SEOUL (BLOOMBERG) - Inflation in South Korea unexpectedly increased at the fastest pace in almost a year as domestic consumption and industrial production improved.
The price gains help back the government's assessment that the economy is in a "turn-around" from the effects of an outbreak of a respiratory illness earlier this year that scared away shoppers and foreign tourists.
The consumer price index rose 0.9 per cent in October from a year earlier, after a 0.6 per cent advance in September, Statistics Korea said on Tuesday (Nov 3). That was the strongest number since November last year and beat the median estimate of 0.7 per cent in a Bloomberg survey. The price gauge was unchanged from a month earlier.
"Improving private consumption is the main driver for the economy and accelerating price gains," LG Economic Research Institute economist Shin Min Young said before the data was released. "By next year, South Korean inflation should well be above 1 per cent."
Asia's fourth-largest economy expanded 1.2 per cent in the three months through September.
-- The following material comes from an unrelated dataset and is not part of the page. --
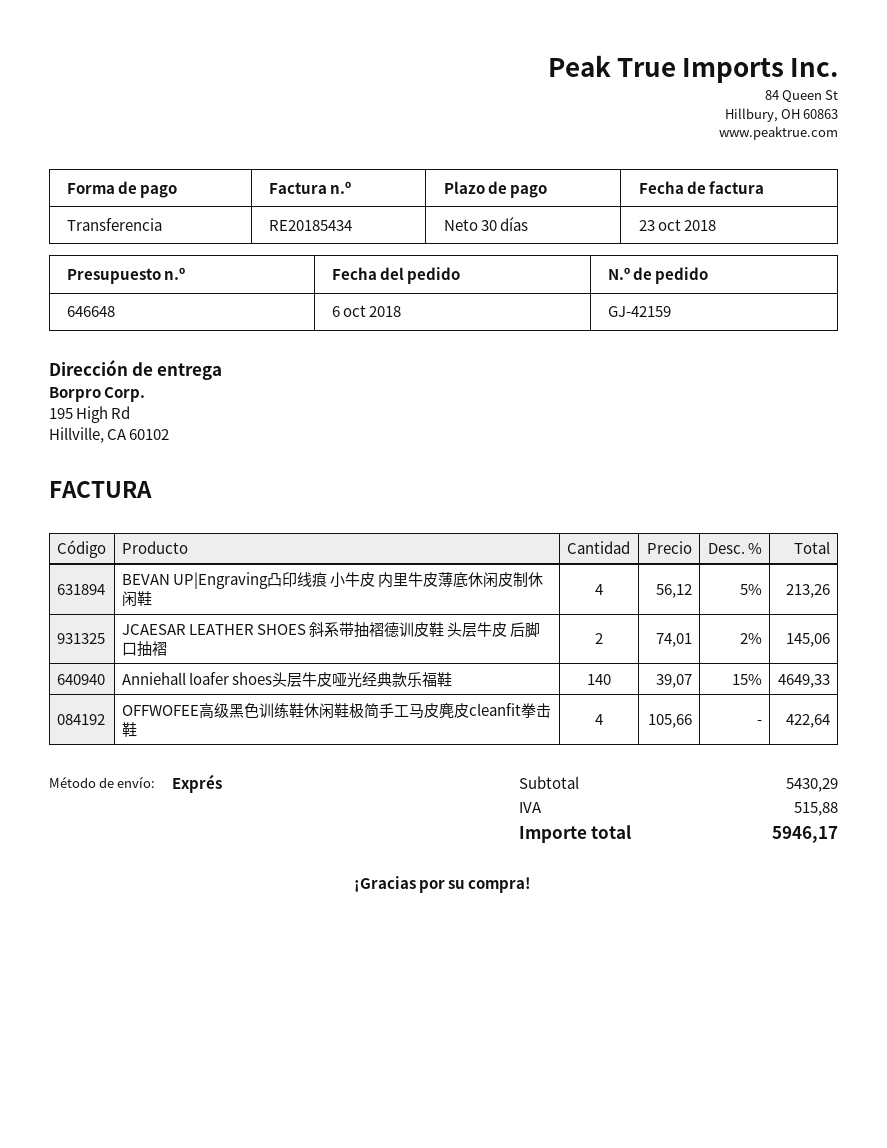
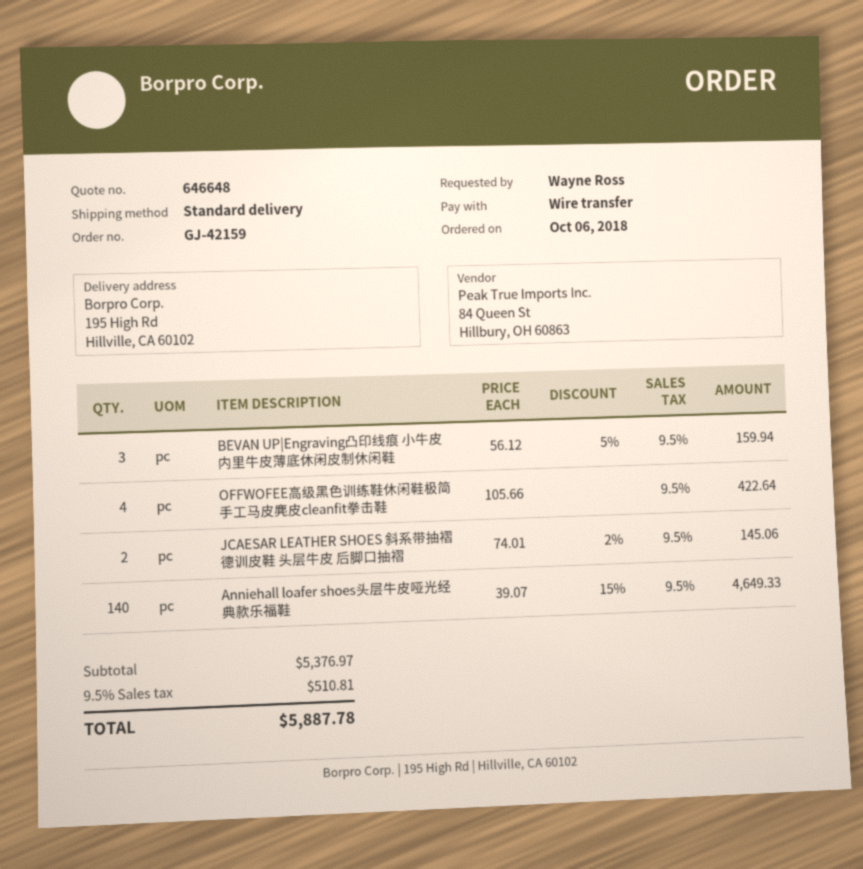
shipping method: express -> standard
BEVAN UP|Engraving凸印线痕 小牛皮 内里牛皮薄底休闲皮制休闲鞋: 4 x 56.12 - 5% = 213.26 -> 3 x 56.12 - 5% = 159.94
subtotal: 5430.29 -> 5376.97
tax: 515.88 -> 510.81
total: 5946.17 -> 5887.78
That was the fastest pace since 2010 and significant improvement from 0.3 per cent in the previous quarter.
Despite the pickup in prices in October, inflation is still well below the central bank's target of 2.5 per cent to 3.5 per cent, and has been since late 2012.
The Bank of Korea is talking with the government about a revised target, to start in 2016, with economists surveyed by Bloomberg projecting the midpoint to be revised to 2.5 per cent from the current 3 per cent.
The central bank in October cut its estimates for inflation this year and next and left the benchmark interest rate unchanged at a record low 1.5 per cent.